→ Task objective
Skip all pictures. Write out the data below from its first line through the line that contains "column name: Total".

→ Available data
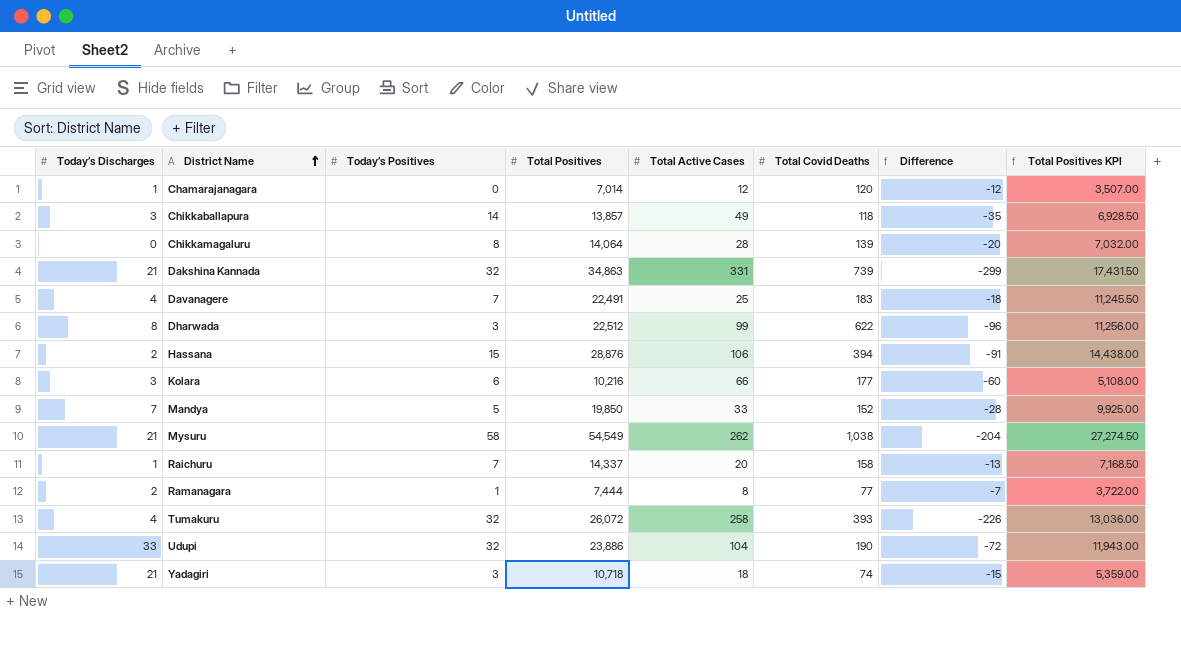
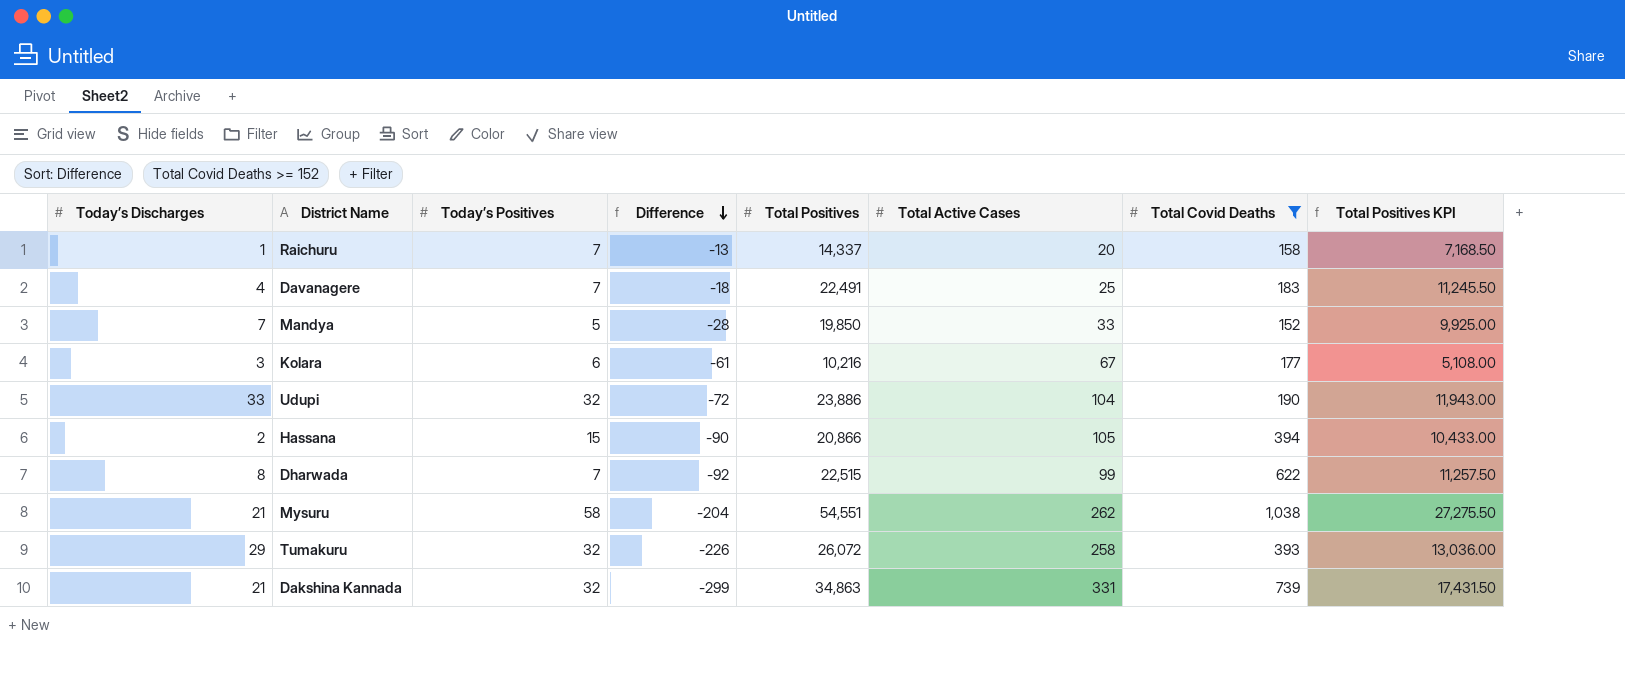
filter: none -> Total Covid Deaths >= 152
row order: District Name ascending -> Difference descending
column Difference | position: 7 -> 4
Kolara | Difference: -60 -> -61
Kolara | Total Active Cases: 66 -> 67
Hassana | Difference: -91 -> -90
Hassana | Total Positives: 28,876 -> 20,866
Hassana | Total Active Cases: 106 -> 105
Hassana | Total Positives KPI: 14,438.00 -> 10,433.00
Dharwada | Today’s Positives: 3 -> 7
Dharwada | Difference: -96 -> -92
Dharwada | Total Positives: 22,512 -> 22,515
Dharwada | Total Positives KPI: 11,256.00 -> 11,257.50
Mysuru | Total Positives: 54,549 -> 54,551
Mysuru | Total Positives KPI: 27,274.50 -> 27,275.50
Tumakuru | Today’s Discharges: 4 -> 29

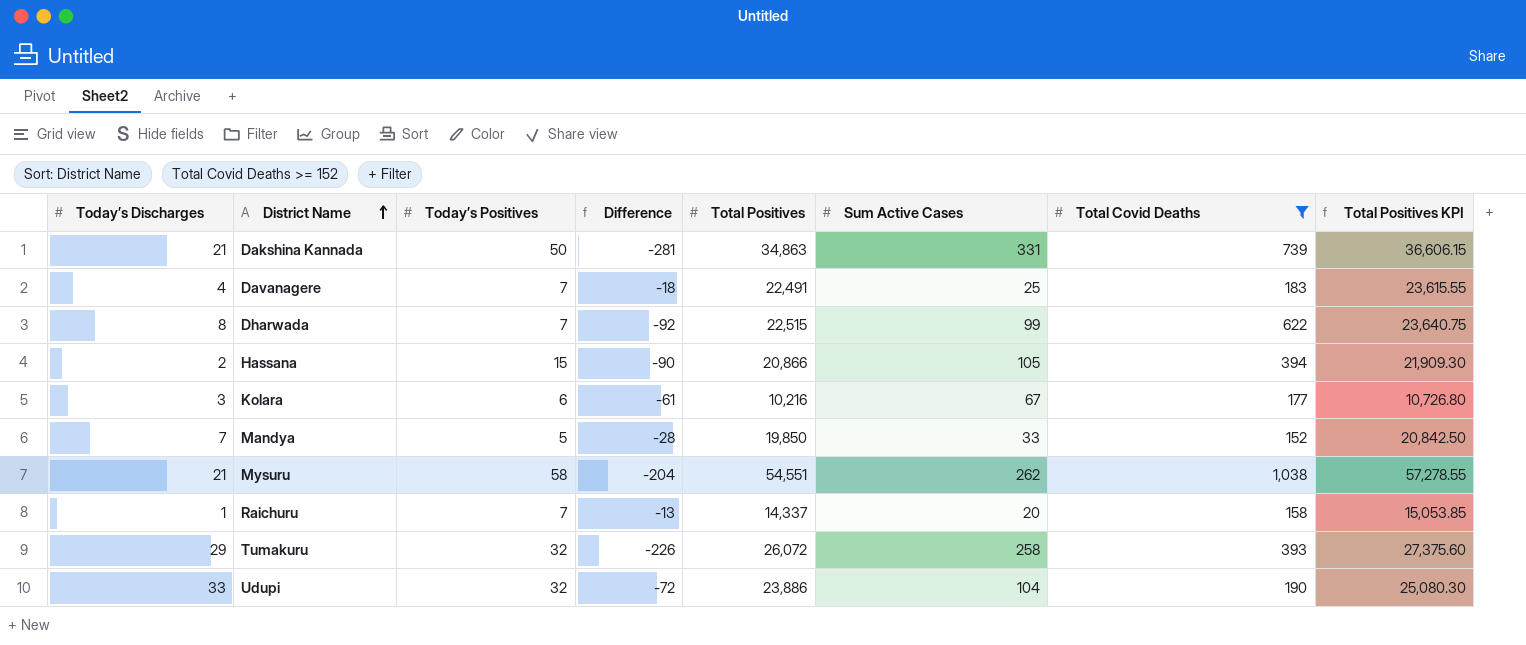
row order: Difference descending -> District Name ascending
column name: Total Active Cases -> Sum Active Cases
column Total Positives KPI | formula: [Total Positives] * 0.5 -> [Total Positives] * 1.05
Dakshina Kannada | Today’s Positives: 32 -> 50
Dakshina Kannada | Difference: -299 -> -281

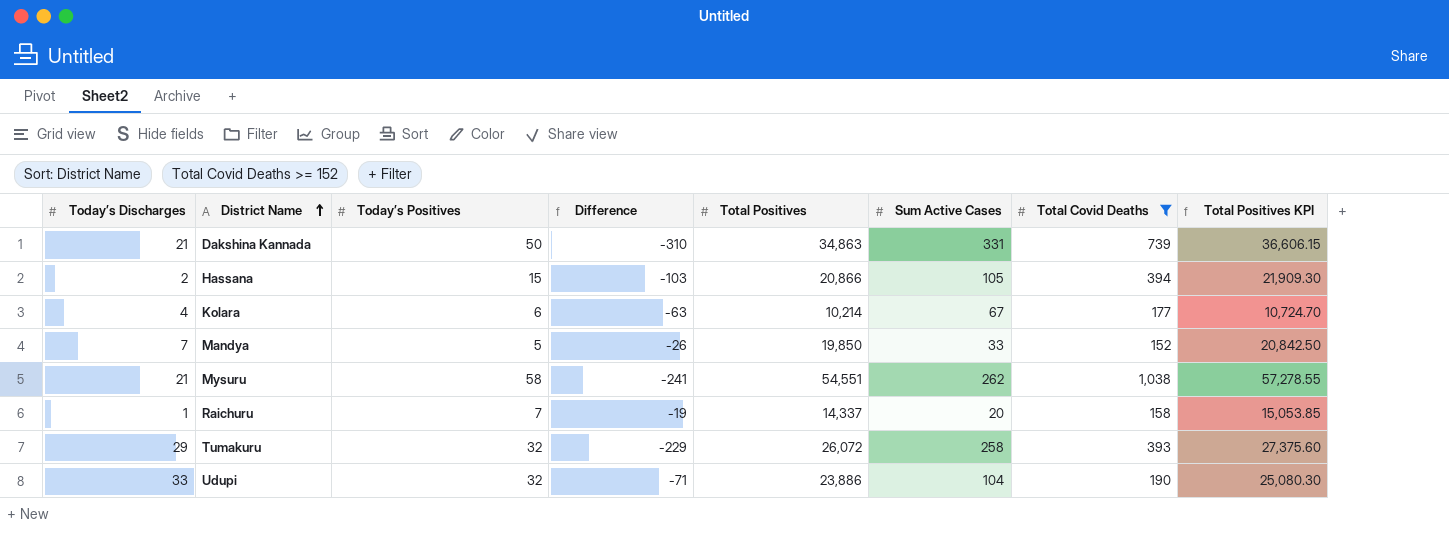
column Difference | formula: [Today’s Positives] - [Sum Active Cases] -> [Today’s Discharges] - [Sum Active Cases]
row Davanagere: 4 | 7 | -18 | 22,491 | 25 | 183 | 23,615.55 -> none
row Dharwada: 8 | 7 | -92 | 22,515 | 99 | 622 | 23,640.75 -> none
Kolara | Today’s Discharges: 3 -> 4
Kolara | Total Positives: 10,216 -> 10,214
Kolara | Total Positives KPI: 10,726.80 -> 10,724.70

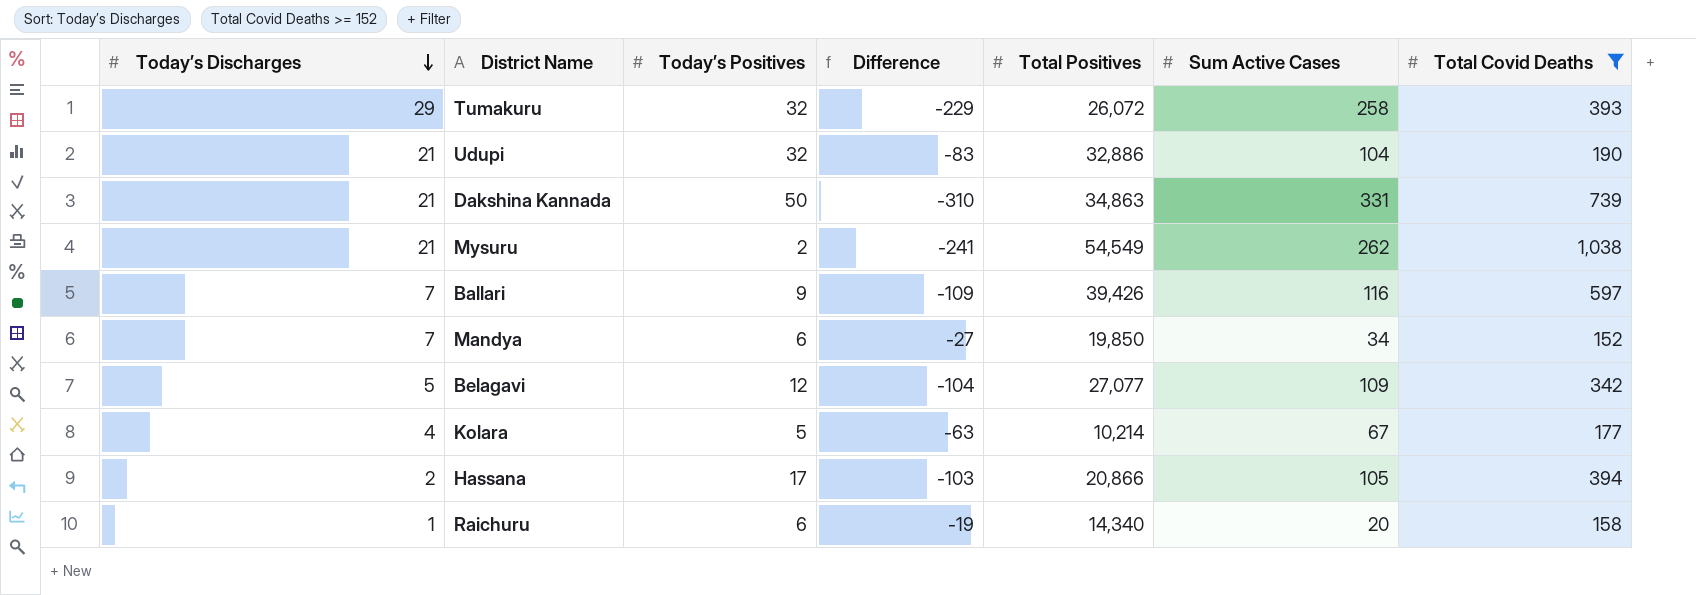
row order: District Name ascending -> Today’s Discharges descending
column Total Positives KPI | formula: [Total Positives] * 1.05 -> none
Udupi | Today’s Discharges: 33 -> 21
Udupi | Difference: -71 -> -83
Udupi | Total Positives: 23,886 -> 32,886
Mysuru | Today’s Positives: 58 -> 2
Mysuru | Total Positives: 54,551 -> 54,549
row Ballari: none -> 7 | 9 | -109 | 39,426 | 116 | 597
Mandya | Today’s Positives: 5 -> 6
Mandya | Difference: -26 -> -27
Mandya | Sum Active Cases: 33 -> 34
row Belagavi: none -> 5 | 12 | -104 | 27,077 | 109 | 342
Kolara | Today’s Positives: 6 -> 5
Hassana | Today’s Positives: 15 -> 17
Raichuru | Today’s Positives: 7 -> 6
Raichuru | Total Positives: 14,337 -> 14,340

→ Response to this task
filter: none -> Total Covid Deaths >= 152
row order: District Name ascending -> Difference descending
column Difference | position: 7 -> 4
Kolara | Difference: -60 -> -61
Kolara | Total Active Cases: 66 -> 67
Hassana | Difference: -91 -> -90
Hassana | Total Positives: 28,876 -> 20,866
Hassana | Total Active Cases: 106 -> 105
Hassana | Total Positives KPI: 14,438.00 -> 10,433.00
Dharwada | Today’s Positives: 3 -> 7
Dharwada | Difference: -96 -> -92
Dharwada | Total Positives: 22,512 -> 22,515
Dharwada | Total Positives KPI: 11,256.00 -> 11,257.50
Mysuru | Total Positives: 54,549 -> 54,551
Mysuru | Total Positives KPI: 27,274.50 -> 27,275.50
Tumakuru | Today’s Discharges: 4 -> 29

row order: Difference descending -> District Name ascending
column name: Total Active Cases -> Sum Active Cases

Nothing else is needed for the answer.